How many hours, how many days do you think you’ve spent staring blankly into the refrigerator, not sure exactly what you’re looking for but too starved, too lost at sea, too off your meds to know it aint in there?
Don’t you like it when the refrigerator beeps at you because you’ve had the door open longer than the average malingerer looking for the mayonnaise? Admit it. You talk back to it, don’t you?
Yes you do. Sometimes you even raise your voice.
“Don’t you beep at me you overgrown lunch box or I’ll rip out your cord and watch your ice cubes melt.”
You do know that people down the street can hear you. Don’t you?

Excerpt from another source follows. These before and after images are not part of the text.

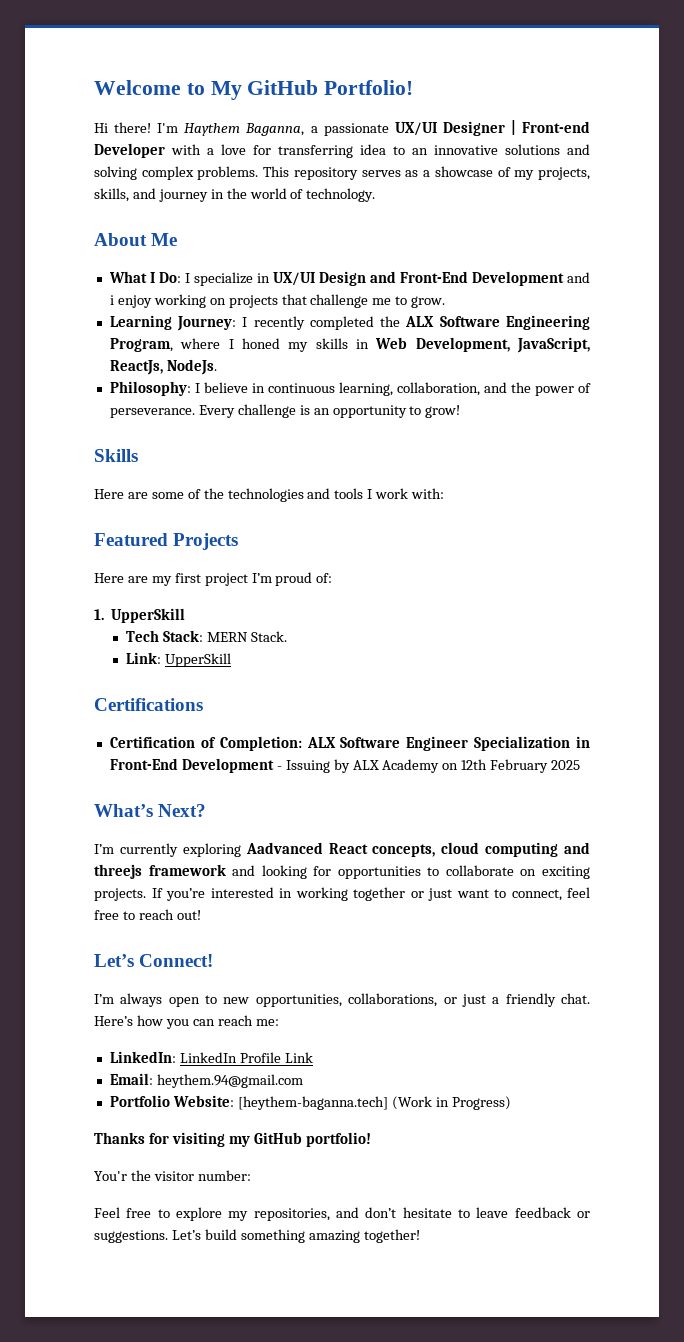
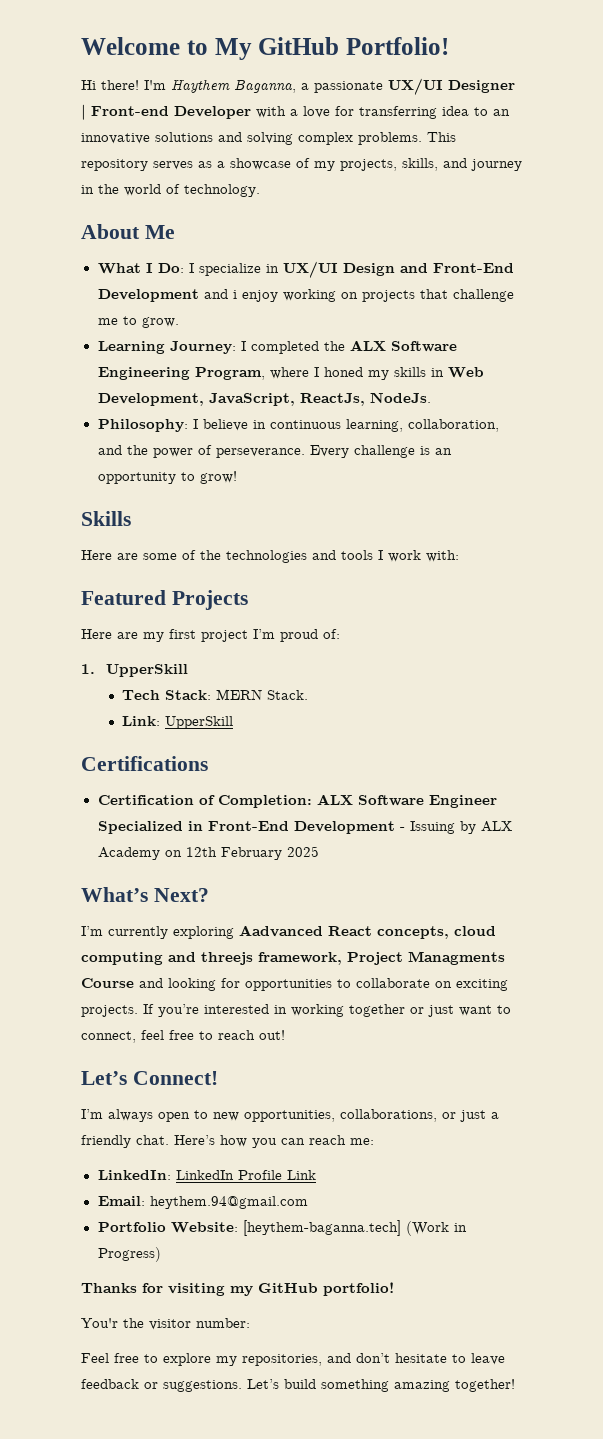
- Learning Journey: I recently completed the ALX Software Engineering Program, where I honed my skills in Web Development, JavaScript, ReactJs, NodeJs.
+ Learning Journey: I completed the ALX Software Engineering Program, where I honed my skills in Web Development, JavaScript, ReactJs, NodeJs.
- Certification of Completion: ALX Software Engineer Specialization in Front-End Development - Issuing by ALX Academy on 12th February 2025
+ Certification of Completion: ALX Software Engineer Specialized in Front-End Development - Issuing by ALX Academy on 12th February 2025
- I’m currently exploring Aadvanced React concepts, cloud computing and threejs framework and looking for opportunities to collaborate on exciting projects.
+ I’m currently exploring Aadvanced React concepts, cloud computing and threejs framework, Project Managments Course and looking for opportunities to collaborate on exciting projects.

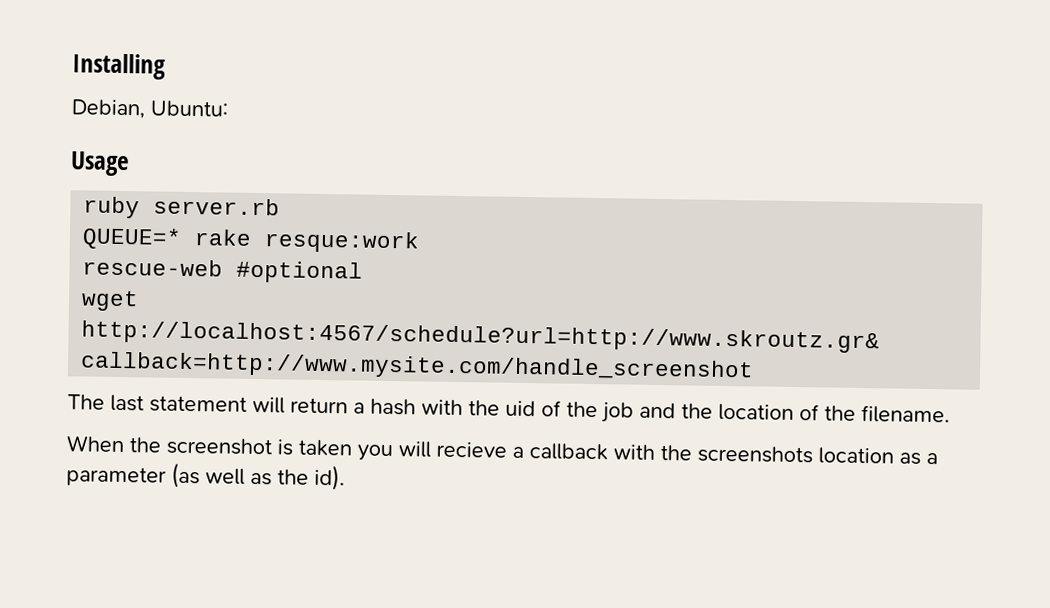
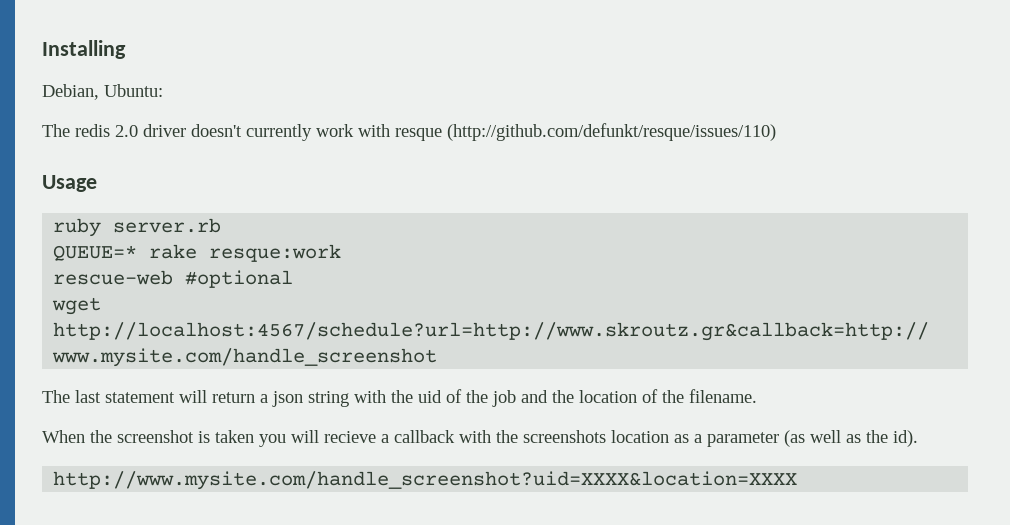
+ The redis 2.0 driver doesn't currently work with resque (http://github.com/defunkt/resque/issues/110)
- The last statement will return a hash with the uid of the job and the location of the filename.
+ The last statement will return a json string with the uid of the job and the location of the filename.
+ http://www.mysite.com/handle_screenshot?uid=XXXX&location=XXXX

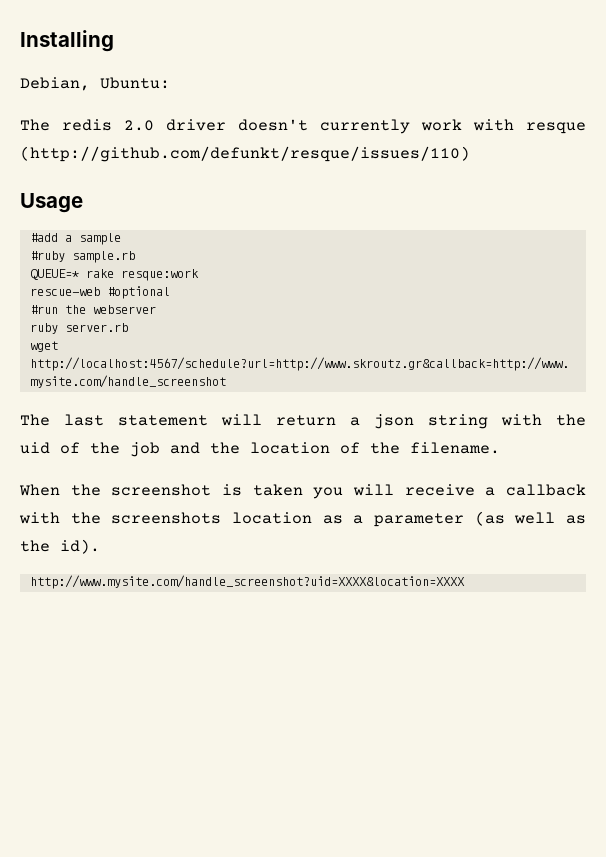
- ruby server.rb
+ #add a sample
+ #ruby sample.rb
+ #run the webserver
+ ruby server.rb
- When the screenshot is taken you will recieve a callback with the screenshots location as a parameter (as well as the id).
+ When the screenshot is taken you will receive a callback with the screenshots location as a parameter (as well as the id).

In the old days, when a refrigerator was just an ice box, you could stand with the door open, staring at whatever as long as you wanted. Or until your father accused you in sergeant-major tones of trying to ruin the family by running up the electric bill.
Today the computer beep has replaced the father unit. But, like Pavlov’s dog, when it goes beep you still hear “…trying to ruin the family…” and immediately run for the bathroom. As the saying went in our house “Slow obedience is no obedience.”
Where do they come up with these lines?
Sometimes you try to outsmart King Fridge by shutting and then quickly reopening the door. You then rush your desperate, behind-enemy-lines search for that half-eaten éclair, the remaining hunk of asiago, or the last surviving sausage, now gone cold as a dead man’s um, thumb, but still oh-so snarfable.
Admit it, you’ve had your mind on that sausage all day.
Oh yes you have.
How many times have you found your head thrust into the fridge and in frustration cried out “There was a sausage in here. What happened to it?”
And because your head is thrust so deeply into the cold, the closest human being shouts back
“The last sausage!”
“It’s in there.”
“If it were a snake it would have bitten you.”
You know it was in there just yesterday, hiding behind that jar of pickles. The jar with no pickles left in it—just swamp-green pickle water that someone put back after grabbing the last pickle.
“Wouldn’t a snake in the refrigerator be too cold and dead to bite me?”
“There are none so blind as those who cannot see.”
Have you ever just opened the refrigerator with no concept of why? It’s there in the kitchen where it always is. You’re there moping around, thinking of complaining about life being hard.
You’re not even hungry but the muscle memory in your overworked hand suddenly yanks the door open. You gape into the cold interior, holding a hand up against the harsh, pitiless light, reminiscent of a police interrogation room in a bad cop drama.
Yet, somewhat like that faded-away old sarge, even modern refrigerators aren’t capable of divining what you’re yearning for as you stare into its innards.
Maybe it’s not that hunk of blueberry pie but someone’s blue eyes. Maybe it’s not leftover grits but just grit. Maybe it’s Rosebud, your childhood sled disguised as a strawberry smoothie.
A voice of wisdom says “It’s way past your bedtime. Time for your jammies.”
So, how many times have you ignored the voice? How many times have you said “Oh, what the hell,” and eaten the pie and the grits and hosed ‘em down with the smoothie?
Oh yes you have.
©Patrick A. McGuire and A Hint of Light 2013-2015, all rights reserved.
This is the anti-New Years resolution…and very much to the point.
Thanks Kathy, although I wasn’t aware that I’d made a point. It’s been my policy to avoid them.
hey brother, I was rosebud, not your sled…..two essays in a row with references to life at 301……I think that means something……the hairs on my neck stood up when I read SLOW OBEDIENCE…have you shared with your readers exactly what “the treatment” was…I carried that one into my family..my kids loved it….the refrig is calling my name..catch you later……
Never saw “Citizen Kane”?
Yes, yes, I admit it; I have ignored the voice of wisdom, gone ahead and eaten everything in the fridge. Yes, I admit it–are you happy now, forcing me to spell out my secret shame? By the way, sorry I haven’t been around, I haven’t been well for several weeks, but having a good night tonight 🙂
Sorry to hear you didn’t know how to spell m-y s-e-c-r-e-t s-h-a-m-e. Hope this helps. Even sorrier to hear you beez illin’ S-t-o-p i-t r-i-g-h-t n-o-w. That should help.
But seriously, Willow, be well. Be a poem. Your poetry doth sing and dance. So while you’re at it, sing and dance (but not the macarena).